Today to discuss the Harrison Center’s Music & Art Festival, we were joined by Amira Vanest, IMAF coordinator and Harrison Center Intern along with, Yeabsera (Yeabi) Tabb , artist and Harrison Center creative placemaking fellow. Yeabi’s work is on sale at the festival. Amira is 16, a Herron High School student whose junior year internship was planning IMAF. She has been attending IMAF with her family for 16 years!! Artists/the Harrison Center & COVID-19

“I think most of us had a response of fear and withdrawal at the beginning of the pandemic. We wanted to be safe. This situation had never happened before. But, at the Harrison Center we quickly realized that we all needed art more than ever. We needed to continue making art to process our emotions and to speak to these times. Our community needed art to help them cry, laugh, and wrestle with the new challenges,” says Tabb.

IMAF is a free, daylong festival held in Indy’s Old Northside neighborhood highlighting the best independent local and regional musicians, visual artists, food vendors, and crafters. It’s happening June nineteenth from 12 pm to 8 pm.This year features 12 musicians/bands on two stages in the exterior courtyard of the Harrison Center.

This event is in conjunction with the INDIEana Handicraft Exchange, a DIY contemporary craft fair featuring handmade goods. Founded in 2002, IMAF celebrates musicians who perform original live music and artists who create original work.

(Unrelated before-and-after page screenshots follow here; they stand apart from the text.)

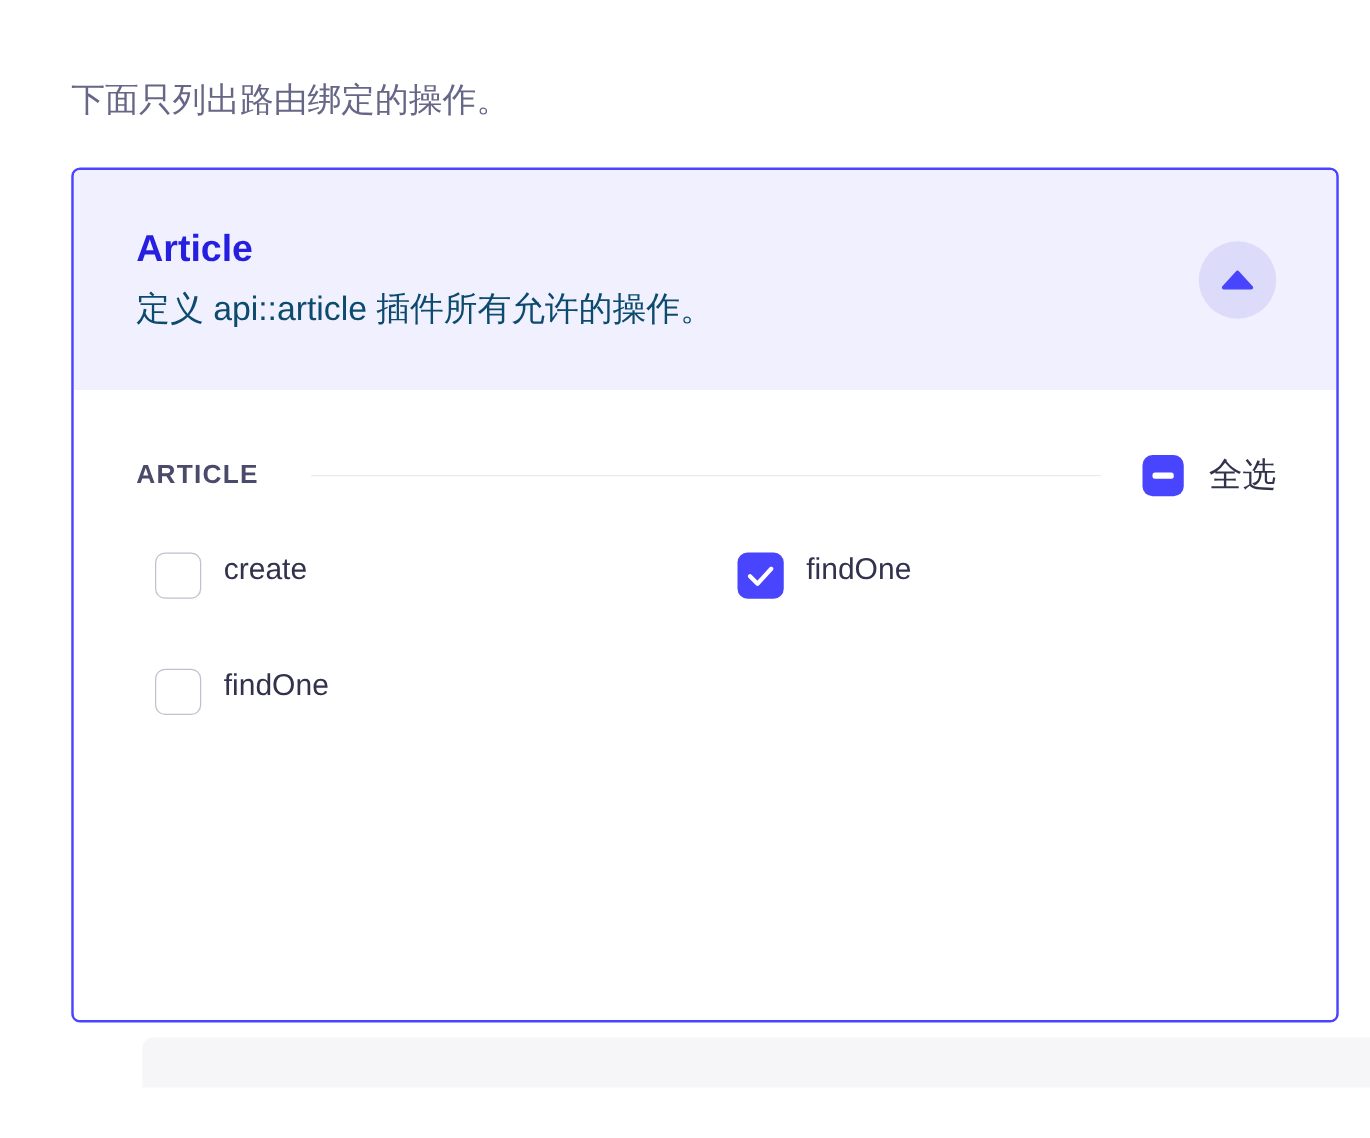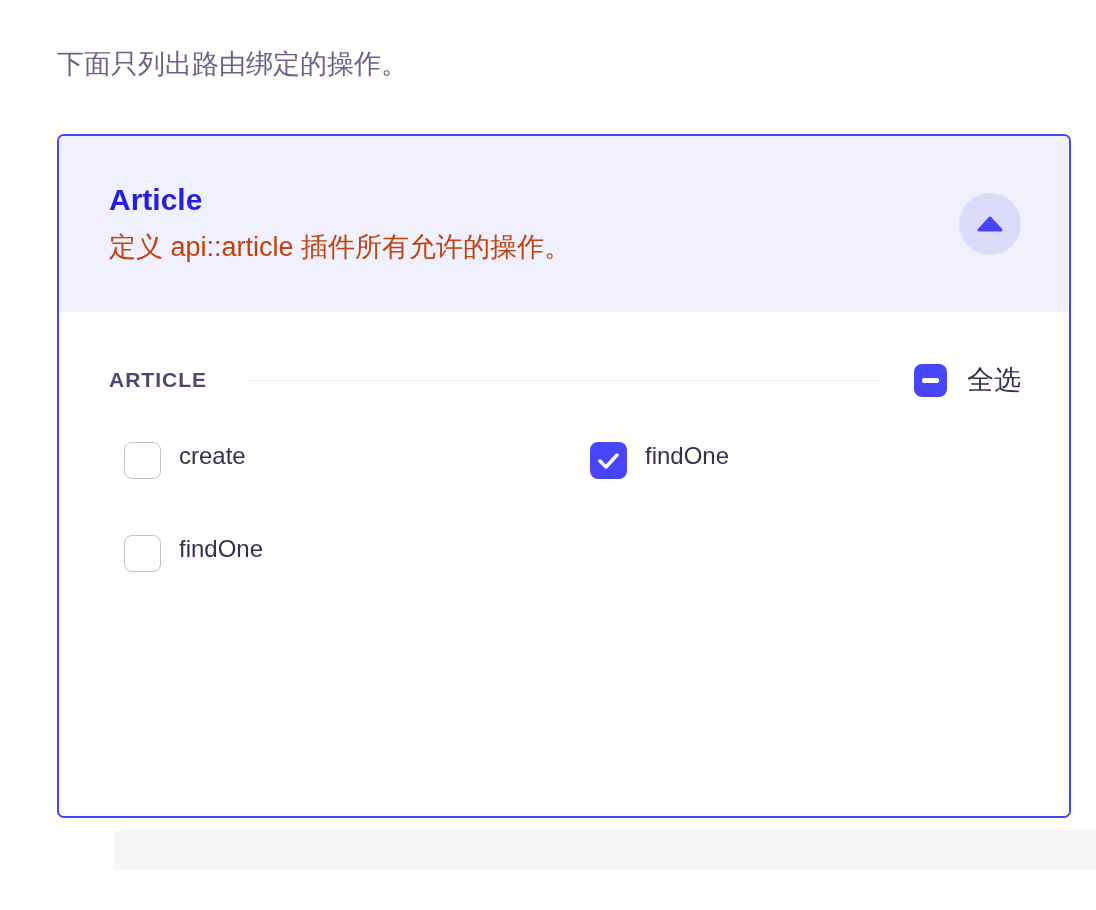"下面只列出路由绑定的操作。" .page-subtitle { margin-top: 8px -> 24px }
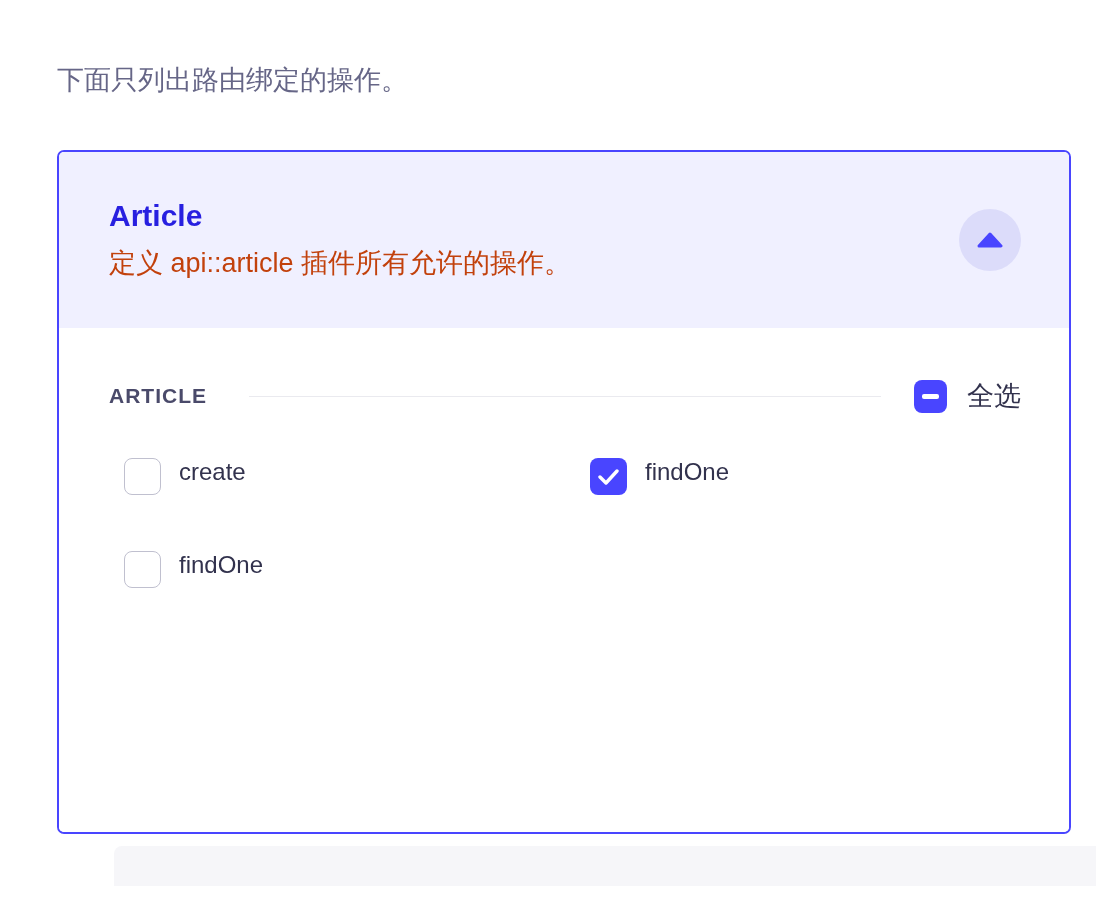"Article" .accordion-card { margin-top: 52px -> 36px }
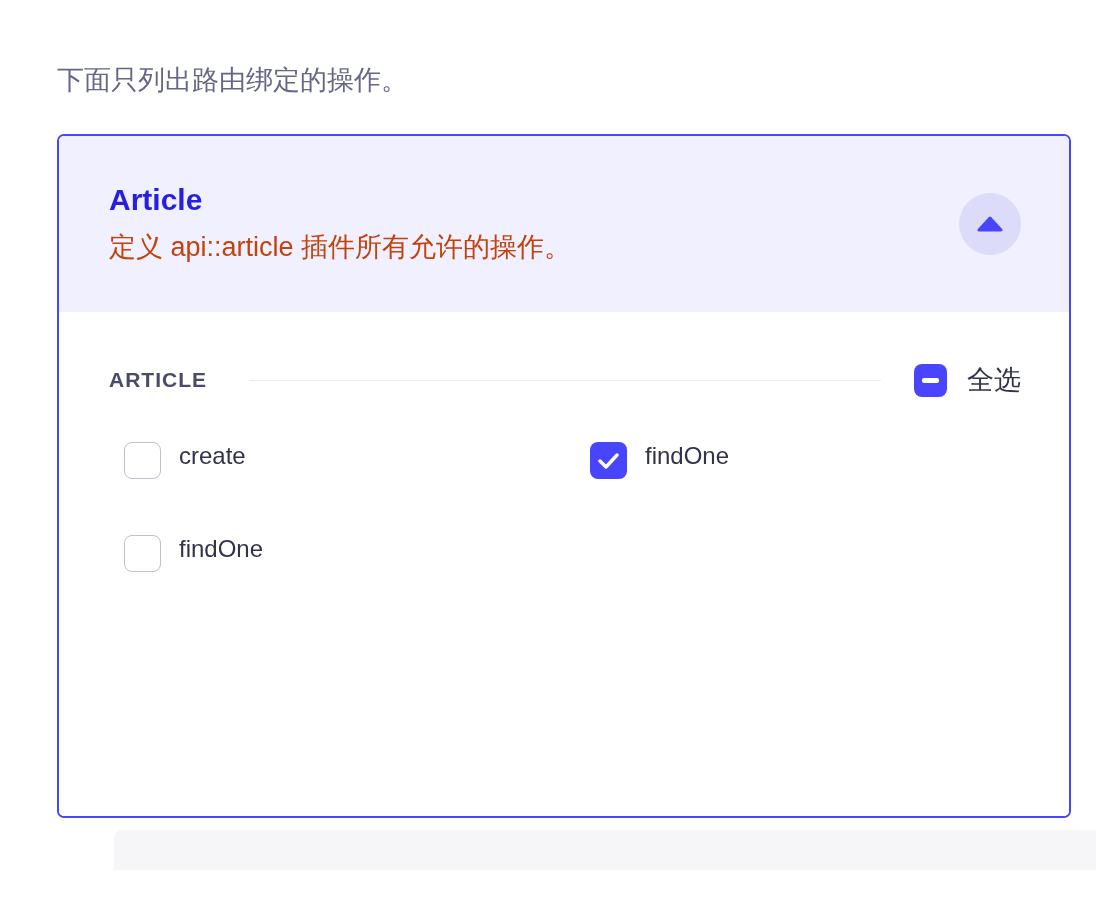"定义 api::article 插件所有允许的操作。" .accordion-desc { color: #c2410c -> #0c4a6e }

This is the 20th year for IMAF. To honor Juneteenth, which falls on the same date as IMAF this year, we will have a free roller skating on a pop up rink and there will also be a participatory drum circle led by Josh Strodtman with appearances by Dr. Djo-Bi.

About the Harrison Center:

The Harrison Center is a community-based, nonprofit arts organization that seeks to be a catalyst for renewal in the city of Indianapolis. Founded in 2001, the organization’s work is two-fold. The Harrison Center is for the Arts and for the City. The Harrison Center is for the Arts by being home to 36 artist studios and eight galleries with programming that is designed to foster the creation of new art, build community among artists and emerging art patrons, create new partnerships, and provide a forum for public conversations between artists and the community. The Harrison Center is for the City by connecting people to culture, community, and place to strengthen Indianapolis’s core urban neighborhoods.

The Harrison Center provided ways for artists to share their art with the community. We opened a new online gallery very quickly to offer new ways for people to buy. This has been very successful as sales continue to increase. For instance, we have sold double in the last 12 months than what we had sold in the previous year. The Harrison Center commissioned artists to create art about what we were all going through for social media and lots and lots of public art.

The Harrison Center also commissioned public art that was safe to view from a distance. We restored our 100 year old smokestack; installed a fog machine in the base and LED lights at the top to create colorful plumes of smoke.

We commissioned 10 hoop skirts made out of irrigation tubing and artists wore them on neighborhood walks to model social distancing. Kind of a public service announcement at that time, since social distancing was new to us.

We turned 24 exterior windows into art installations with rotating themes of COVID, racial justice, and hope. We commissioned a giant hamster wheel for our courtyard that dogs, children and adults can all run on.

We used the COVID downtime to install a much needed elevator, but not just not any elevator, it is a Karaoke elevator!! Come and ride and sing! We made our building safer for artists and patrons by creating a fresh air gallery, a new front porch and a rooftop deck (with LED tetherball).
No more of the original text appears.